EN BAS DES JARDINS

Longtemps, ceux qui erraient avaient pris l’habitude de se retrouver à la fin du jour « en bas des jardins ». On se disait que ce faubourg portuaire à l’écart de la grande ville avait gardé quelque chose de la vie d’avant, et que ses petits palais piquetés d’embruns, à présent fermés, faisaient ressurgir, à cette heure d’améthyste, les fantômes de splendeurs révolues. Les ruelles qui déboulaient sur les quais où n’étaient plus amarrées que quelques barques, abritaient encore des arrière-boutiques où l’on se rencontrait pour parler de départs toujours ajournés. Chacun y relatait ses tribulations de nomade extasié, nourri d’aubes, de pluies, de terrasses où dormir, de rencontres ineffables dans des parcs fermés, de déambulations le long des avenues ombragées de là-bas, à l’heure brûlante où la ville étendait partout ses auvents décolorés.

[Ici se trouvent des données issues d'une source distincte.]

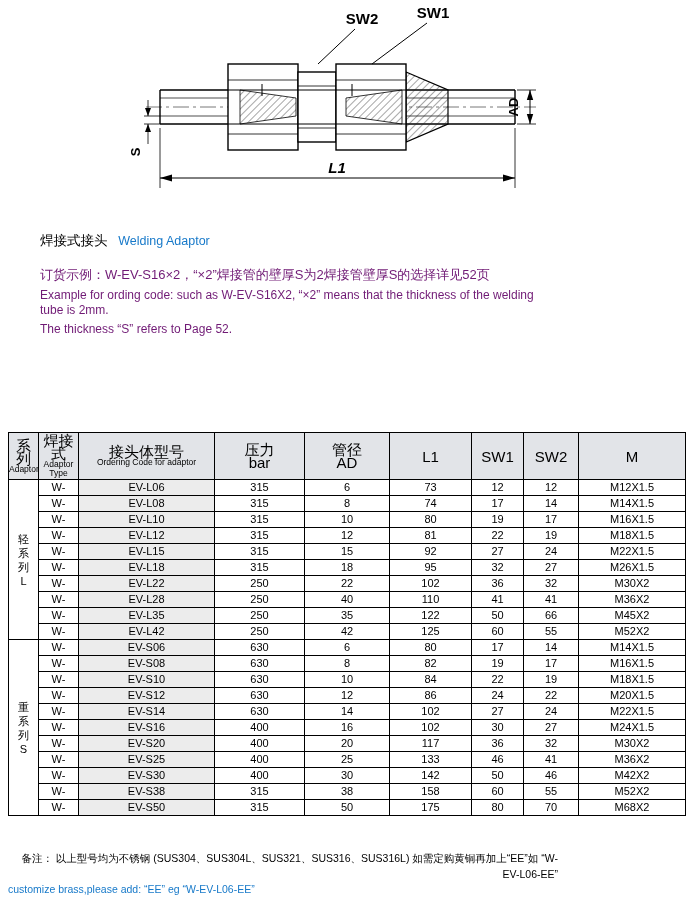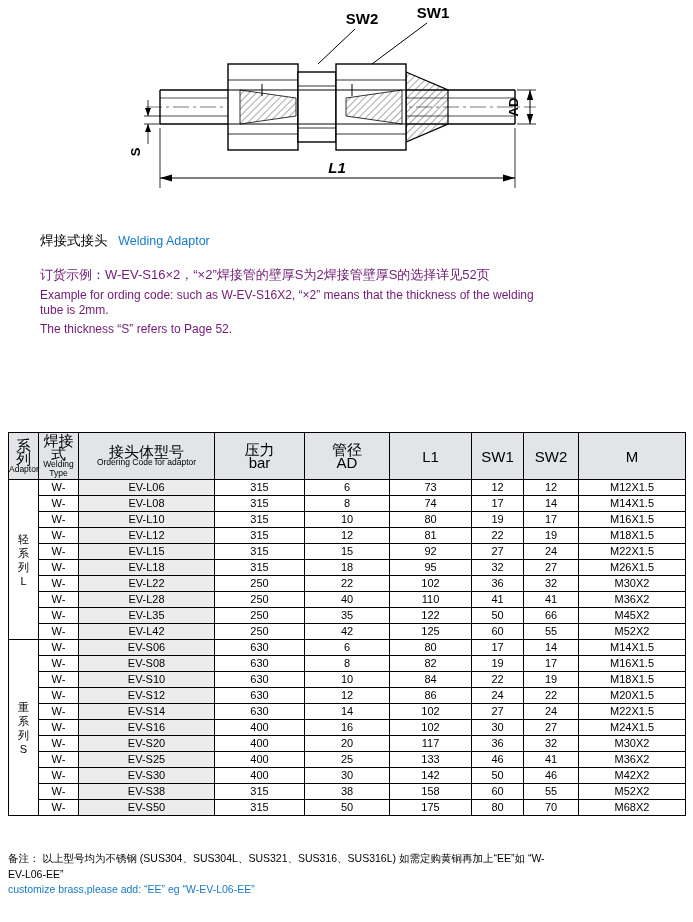"Welding Type" div.h-en { text: Welding -> Adaptor }
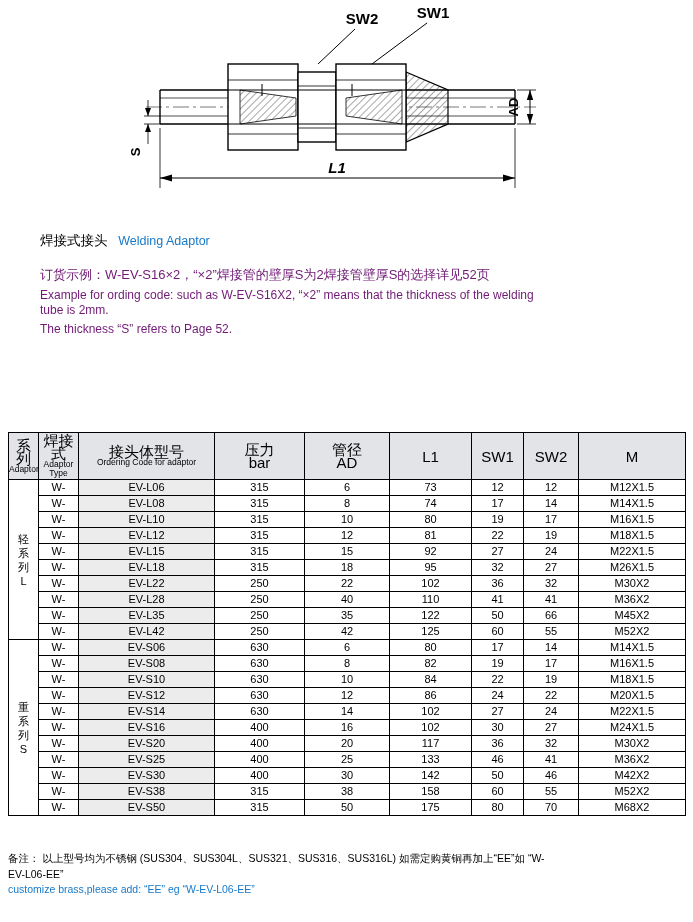"备注： 以上型号均为不锈钢" .remark-zh { text-align: none -> right }
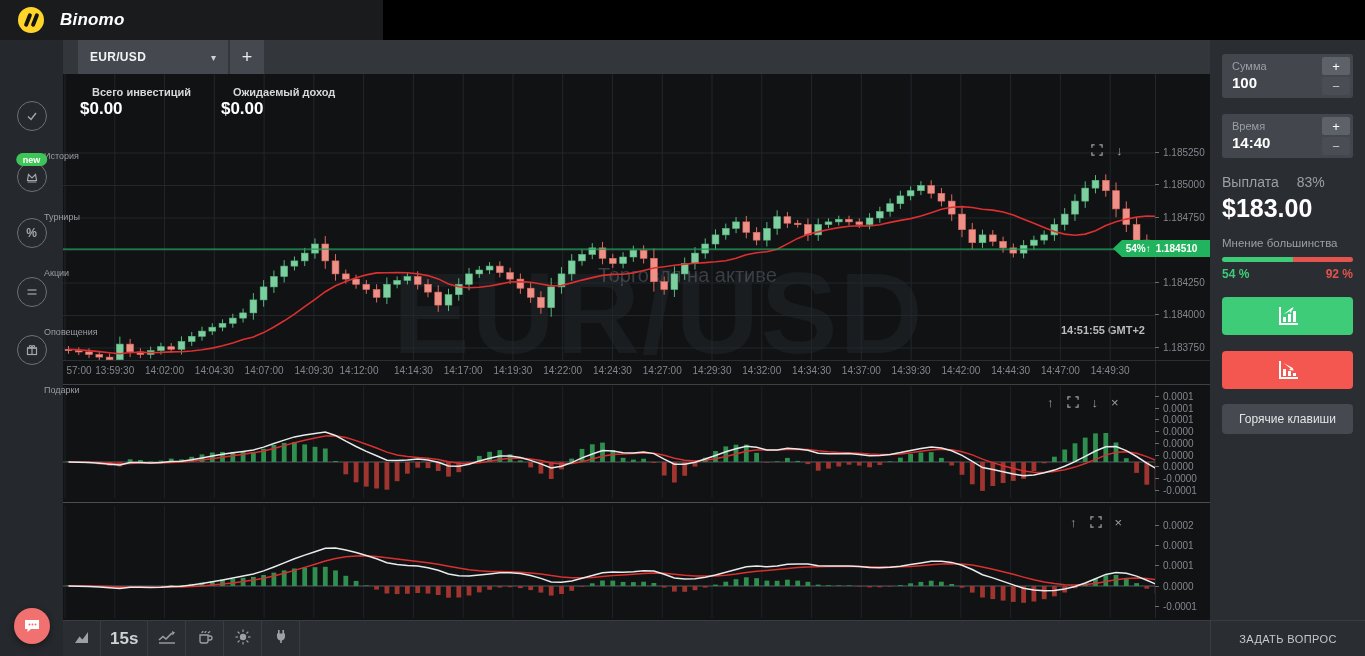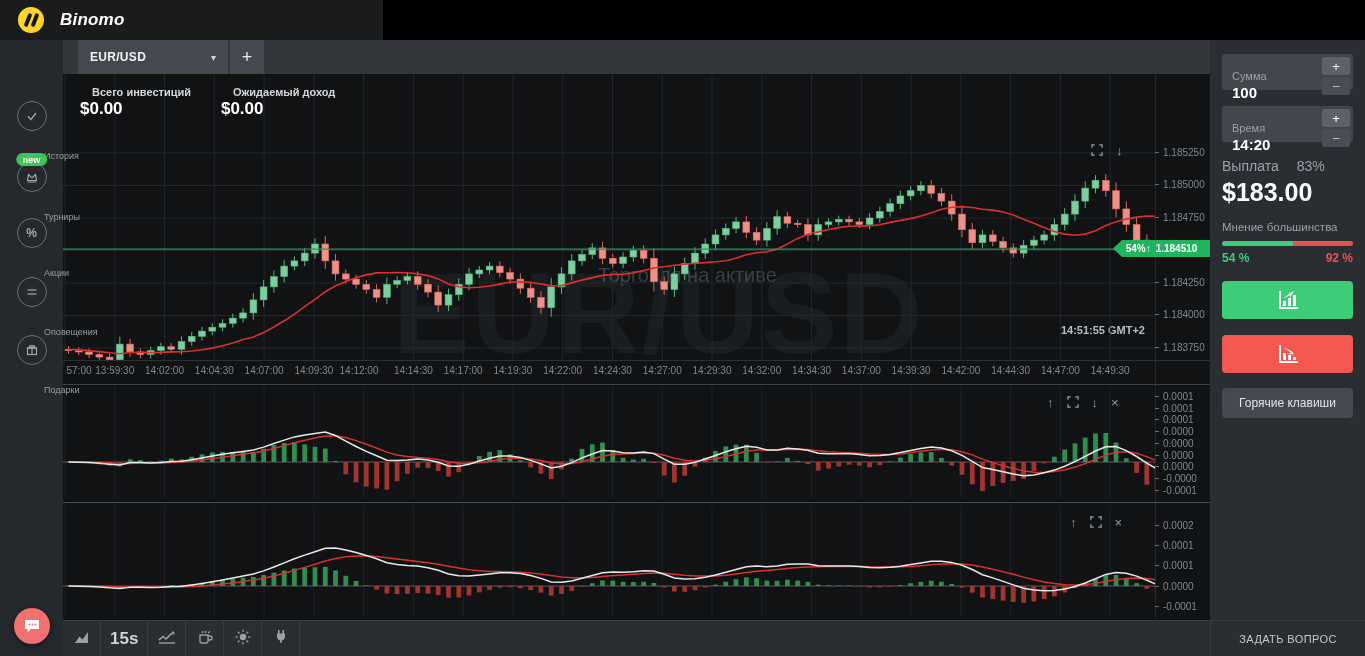"Сумма" .card { height: 36px -> 44px; padding: 16px 10px -> 6px 10px }
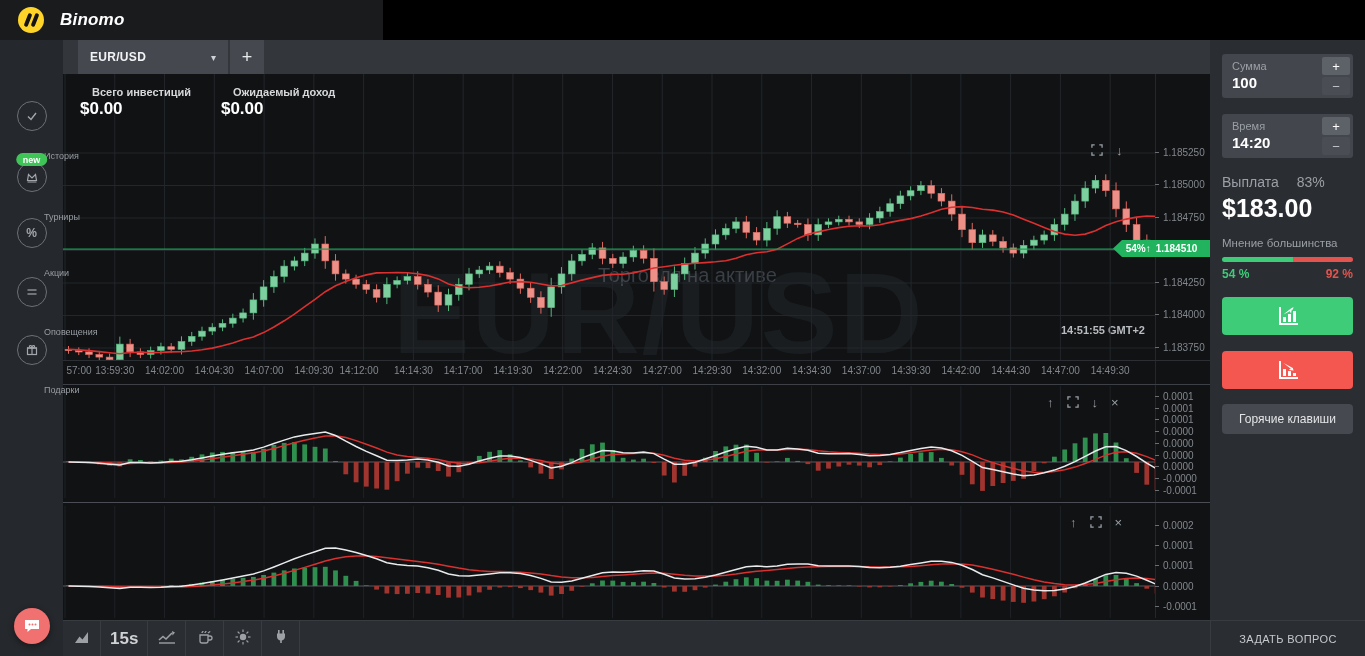"14:20" div.val { text: 14:20 -> 14:40 }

On connaissait bien ce jardin public, étageant ses balustres au-dessus de l’ancien môle ; il marquait alors les confins de la grande cité du côté du sud et cachait de ses frondaisons noires, vu de la place du marché, ce quartier où presque plus personne n’allait, de peur d’être pris à la gorge par les réminiscences d’une époque révolue.

Au drame des exils s’était rajoutée la construction de la nouvelle rade, mais nous étions quelques uns à ne pas vouloir admettre que le monde avait changé.

C’est pourquoi le soir et ses mystères nous rassemblait ici avec nos lambeaux d’espérance et ravivait douloureusement l’illusion que rien ne s’était vraiment passé depuis les journées heureuses.